Amazon.com Review
Data on the Web: From Relations to Semistructured Data and XML is an examination of XML as a universal data transfer language and the theory behind the merging of the document-centric Web with a data-driven infrastructure. The book is intended as a textbook analysis of the issues, as well as background material for tool developers and others interested in the serious architectural details.
Aimed at readers already familiar with database concepts, the book includes little introductory material. It quickly lays out the concepts of self-describing semi-structured data and how XML fits into this approach to data representation. The discussion deals with XML as a data transfer mechanism and not a presentation language. While there is a quick explanation of DTDs, Xlink, and XPointer, readers should be fairly familiar with XML before approaching this advanced title.
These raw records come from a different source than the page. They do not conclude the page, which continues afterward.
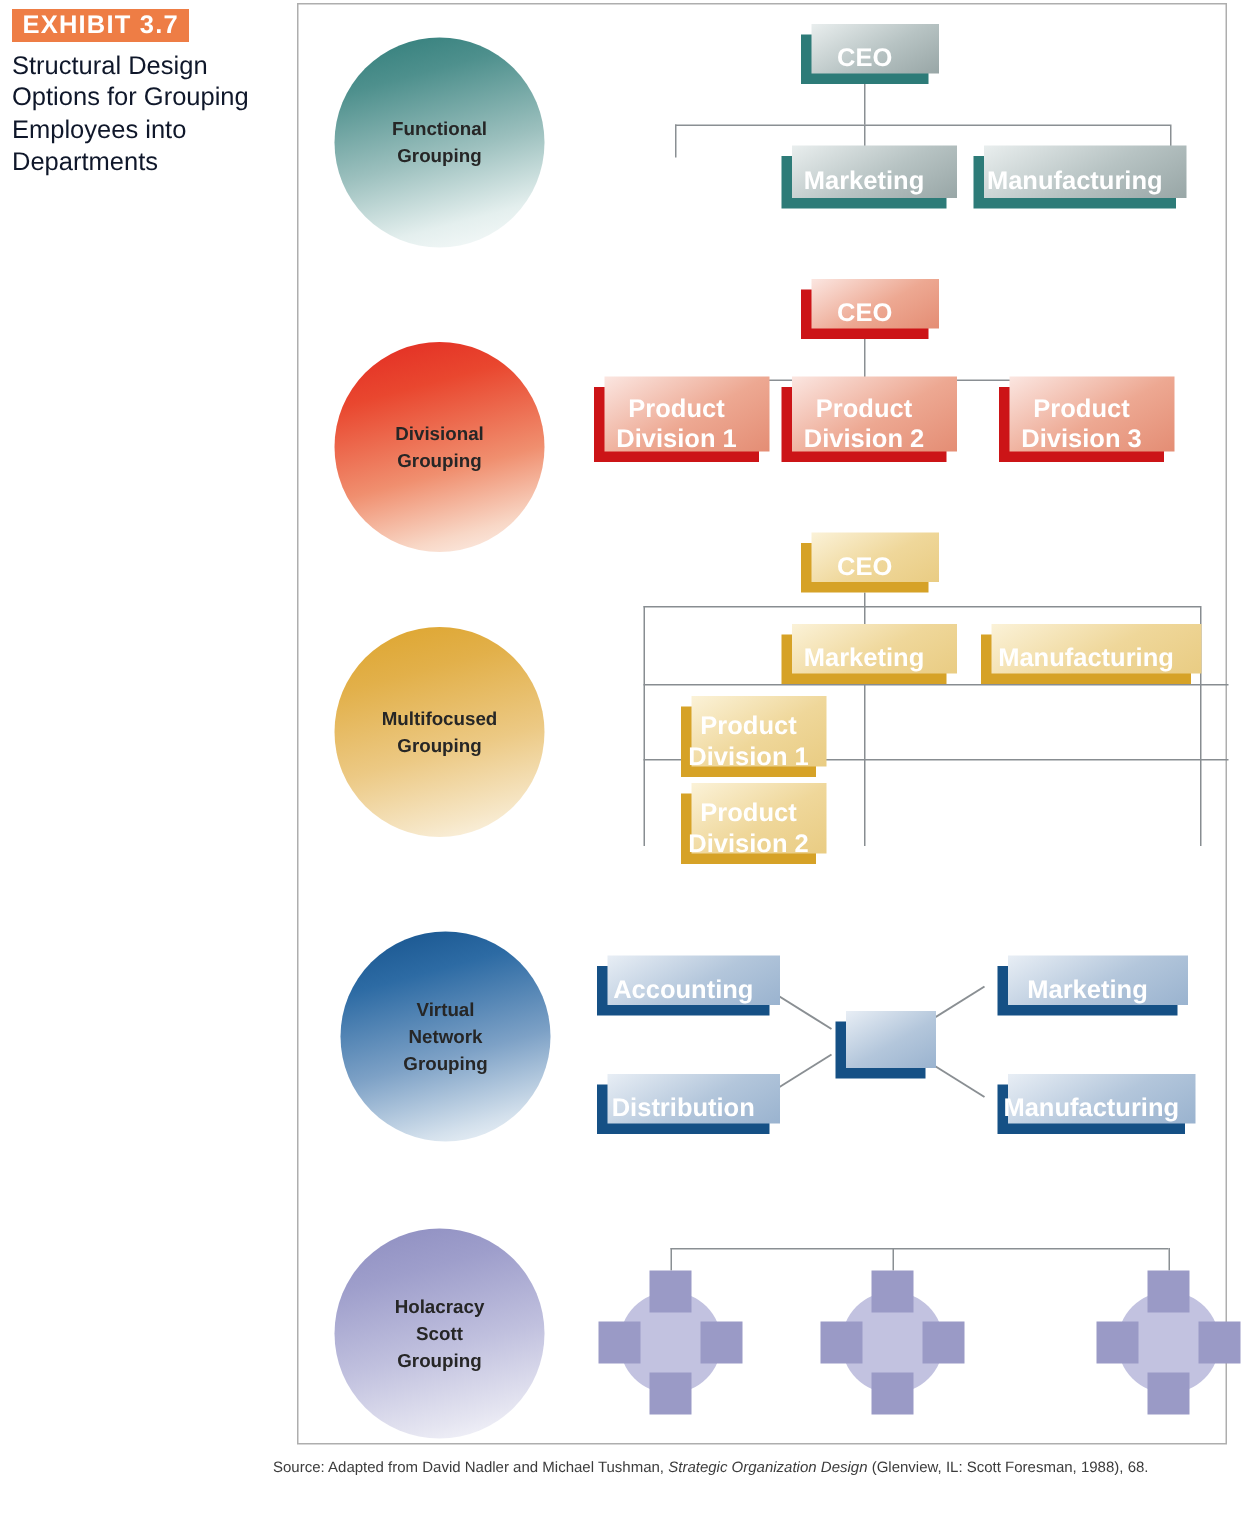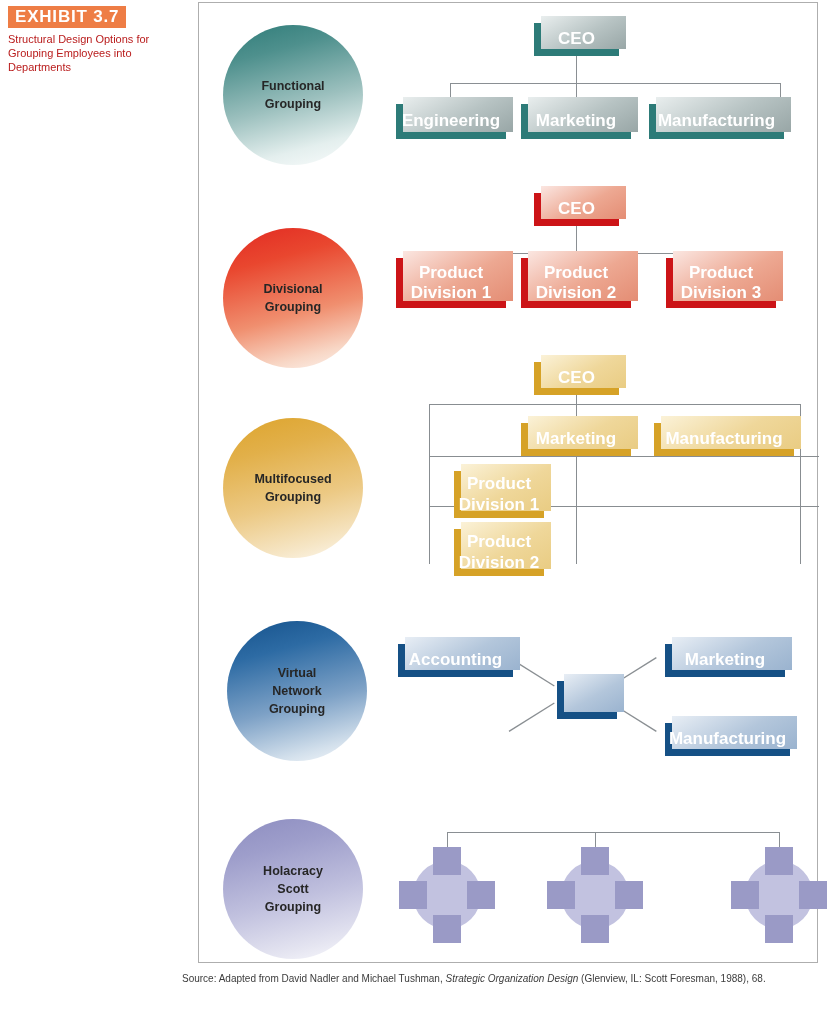--- a/index.html
+++ b/index.html
@@ -17,7 +17,7 @@
     padding:2px 7px 3px 7px;line-height:1;
   }
   .caption-text{
-    margin-top:5px;font-size:11px;line-height:1.25;color:#b91c1c;
+    margin-top:5px;font-size:17px;line-height:1.25;color:#0f172a;
     font-weight:400;
   }
 

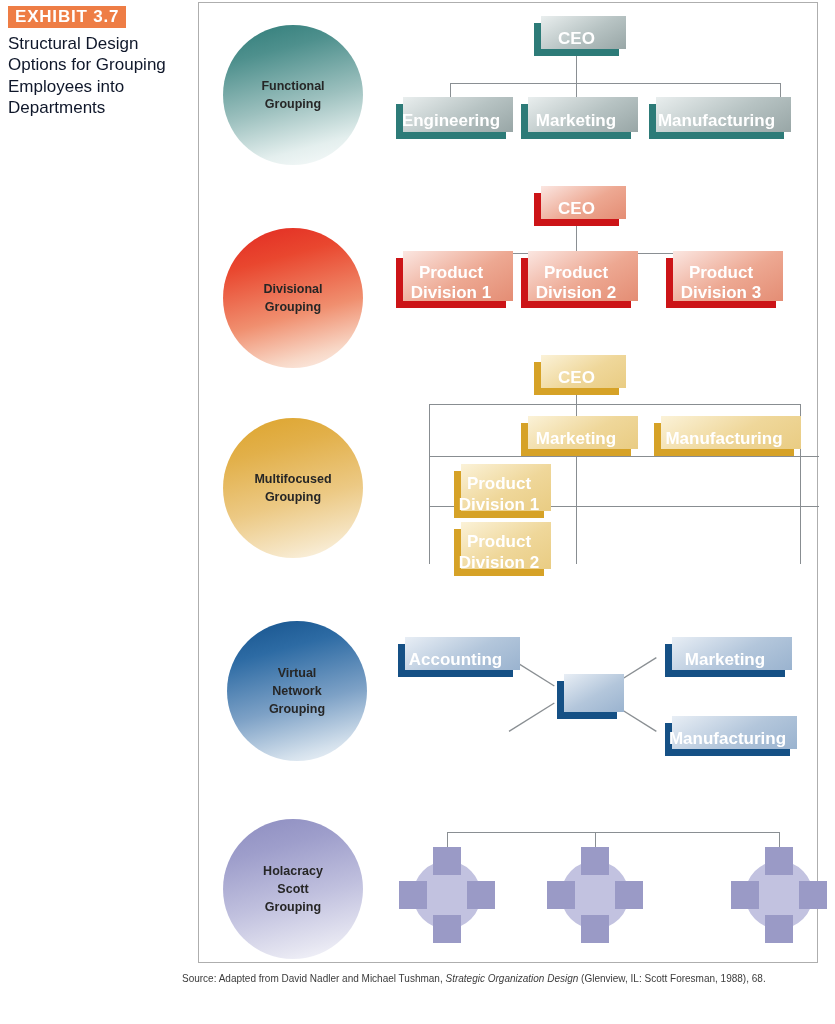--- a/index.html
+++ b/index.html
@@ -116,10 +116,6 @@
       <span class="plate"></span>
       <span>CEO</span>
     </div>
-    <div class="box b-teal" style="left:197px;top:101px;width:110px;height:35px;">
-      <span class="plate"></span>
-      <span>Engineering</span>
-    </div>
     <div class="box b-teal" style="left:322px;top:101px;width:110px;height:35px;">
       <span class="plate"></span>
       <span>Marketing</span>

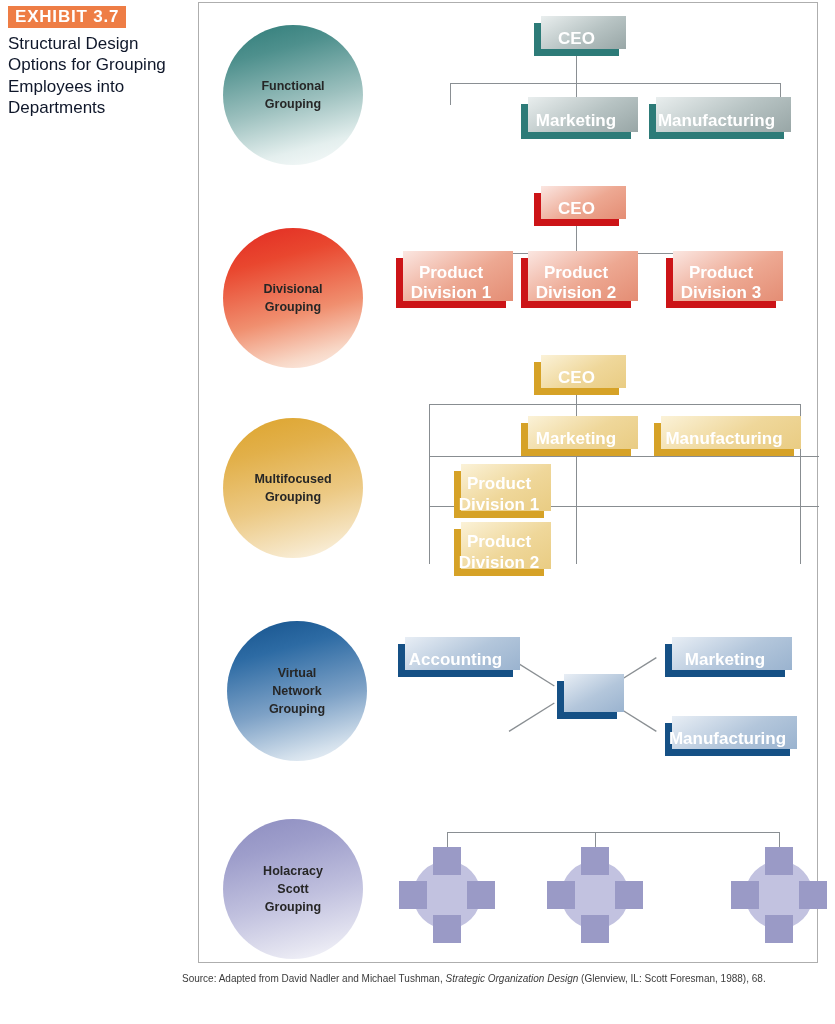--- a/index.html
+++ b/index.html
@@ -237,6 +237,10 @@
       <span class="plate"></span>
       <span>Accounting</span>
     </div>
+    <div class="box b-blue" style="left:199px;top:122px;width:115px;height:33px;">
+      <span class="plate"></span>
+      <span>Distribution</span>
+    </div>
     <div class="box b-blue" style="left:466px;top:43px;width:120px;height:33px;">
       <span class="plate"></span>
       <span>Marketing</span>

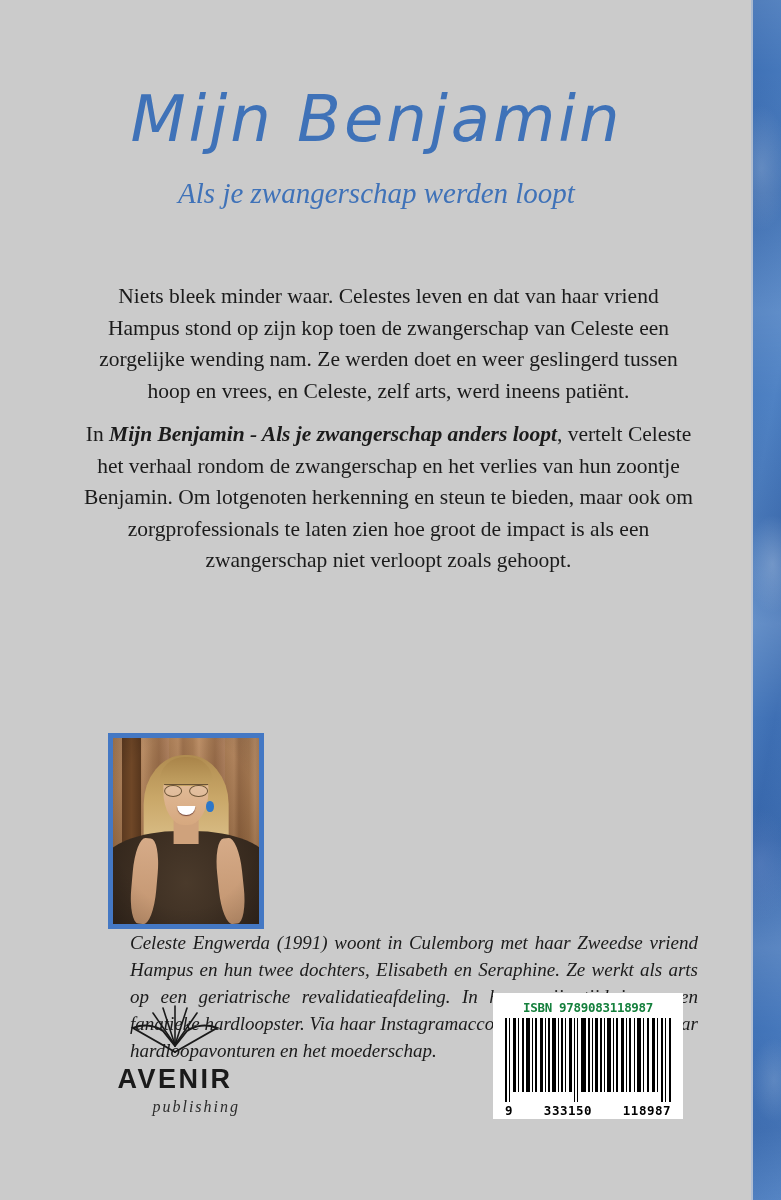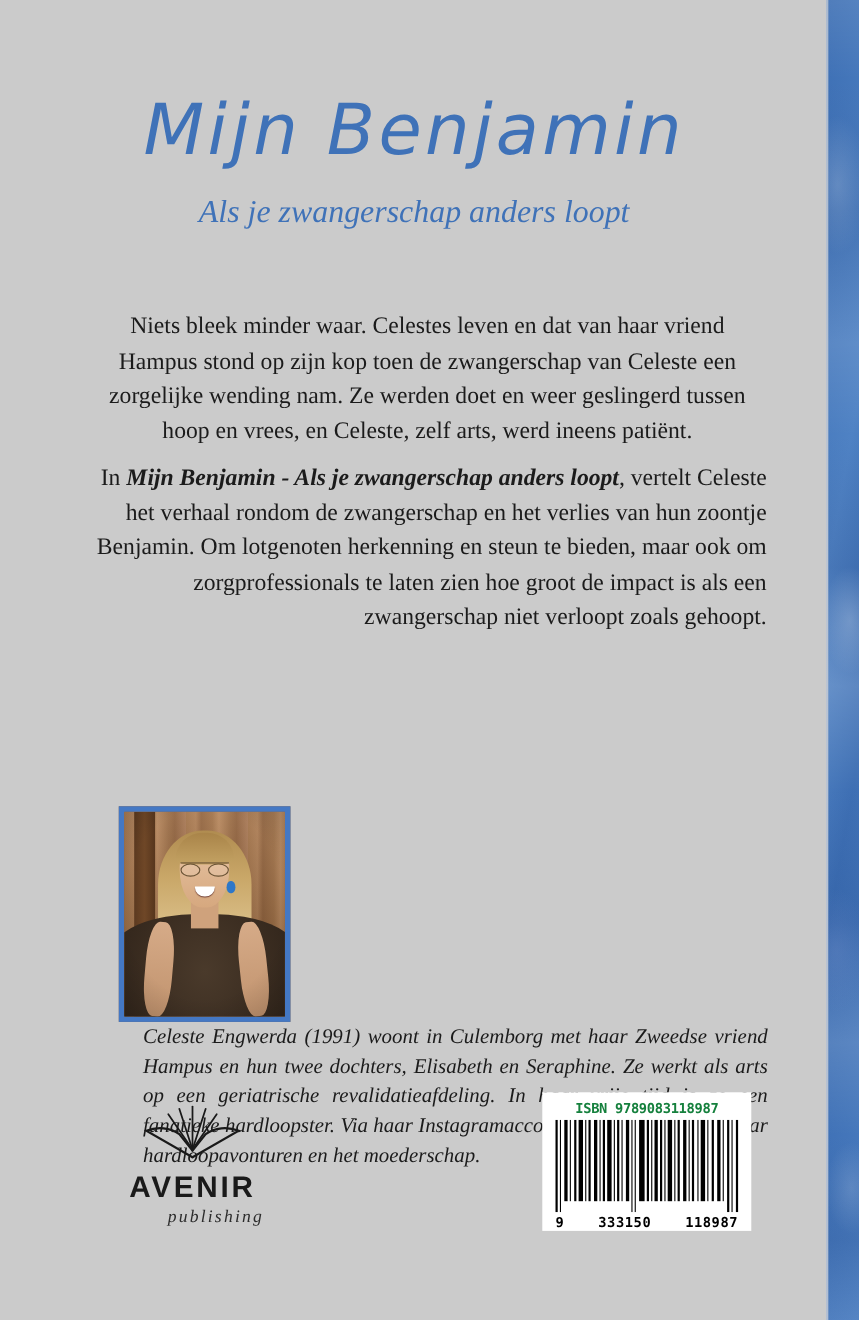--- a/index.html
+++ b/index.html
@@ -325,7 +325,7 @@
   <div id="spine"></div>
 
   <div class="title">Mijn Benjamin</div>
-  <div class="subtitle">Als je zwangerschap anders loopt</div>
+  <div class="subtitle">Als je zwangerschap werden loopt</div>
 
   <div id="blurb">
     <p>Niets bleek minder waar. Celestes leven en dat van haar vriend Hampus stond op zijn kop toen de zwangerschap van Celeste een zorgelijke wending nam. Ze werden doet en weer geslingerd tussen hoop en vrees, en Celeste, zelf arts, werd ineens patiënt.</p>

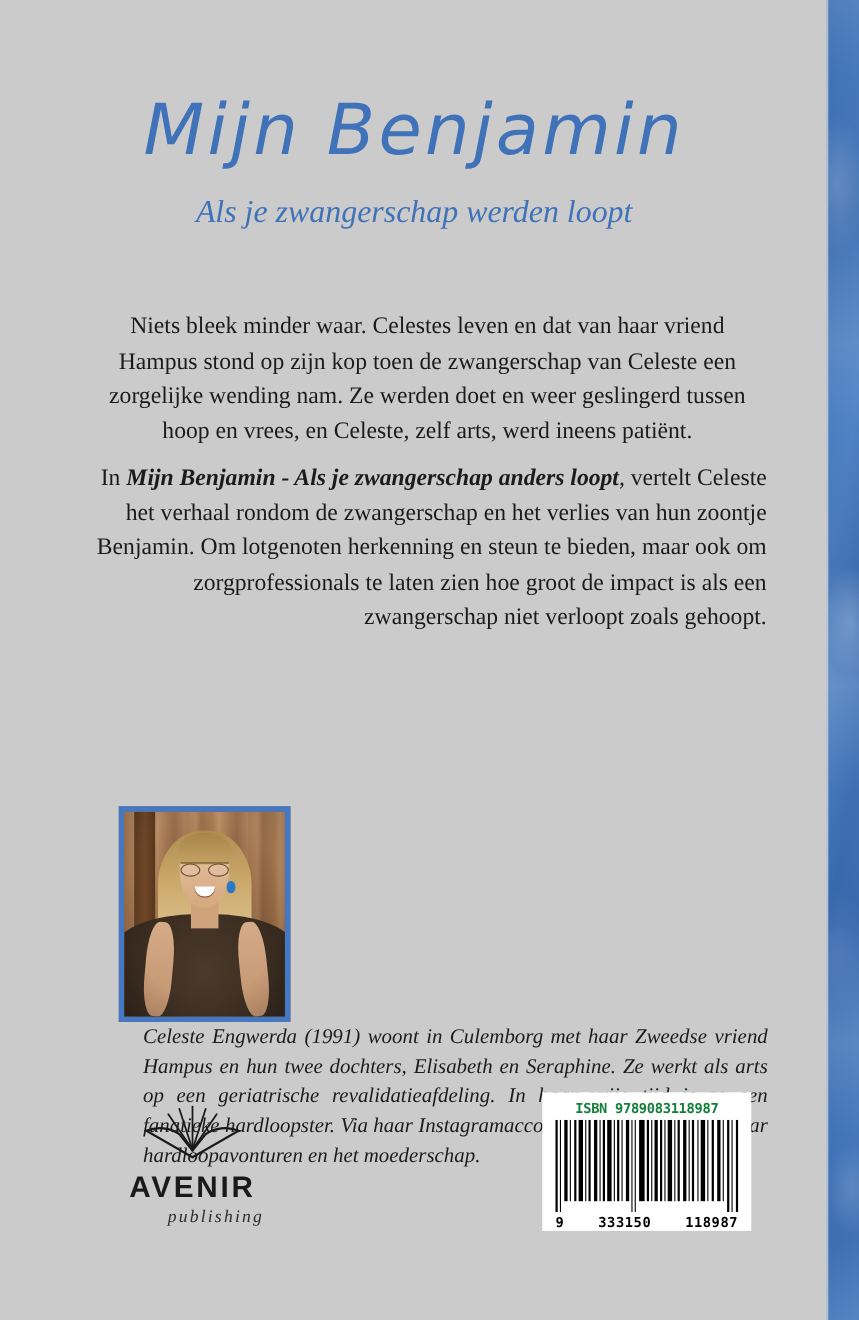--- a/index.html
+++ b/index.html
@@ -107,7 +107,6 @@
   }
   .para-gap {
     margin-top: 12px !important;
-    text-align: right;
   }
   .bi {
     font-weight: bold;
The meat of the book revolves around query languages for XML. The authors present XML-QL and XSL in depth as examples. Then they move into much more advanced concepts such as schema formalisms, path constraints, and storage architectures. The book wraps up with a look at Lore and Strudel--two real-world systems that work with semi-structured data. Because of its intensive study of database and query theory, this textbook isn't for the ordinary Web developer. If data architectures are your expertise, however, Data on the Web may open new design doors. --Stephen W. Plain
Topics covered: Object database models, basic XML syntax, UnQL, XML-QL, XSL, StruQL, schema formalisms, extracting schemas from queries, semistructured data servers, Lore, Strudel, and XML-based database products.
From Library Journal
Most data on the web are not well structured, making the search and retrieval process difficult since the spiders, robots, and other search engines don't really understand the context of the data they are indexing and storing. This very advanced book examines the new retrieval and processing techniques as semistructured data and XML (as a data transfer language) that aim to merge a document-based web with a data-driven infrastructure. Hardcore programmers will want this. Recommended for university and large public libraries.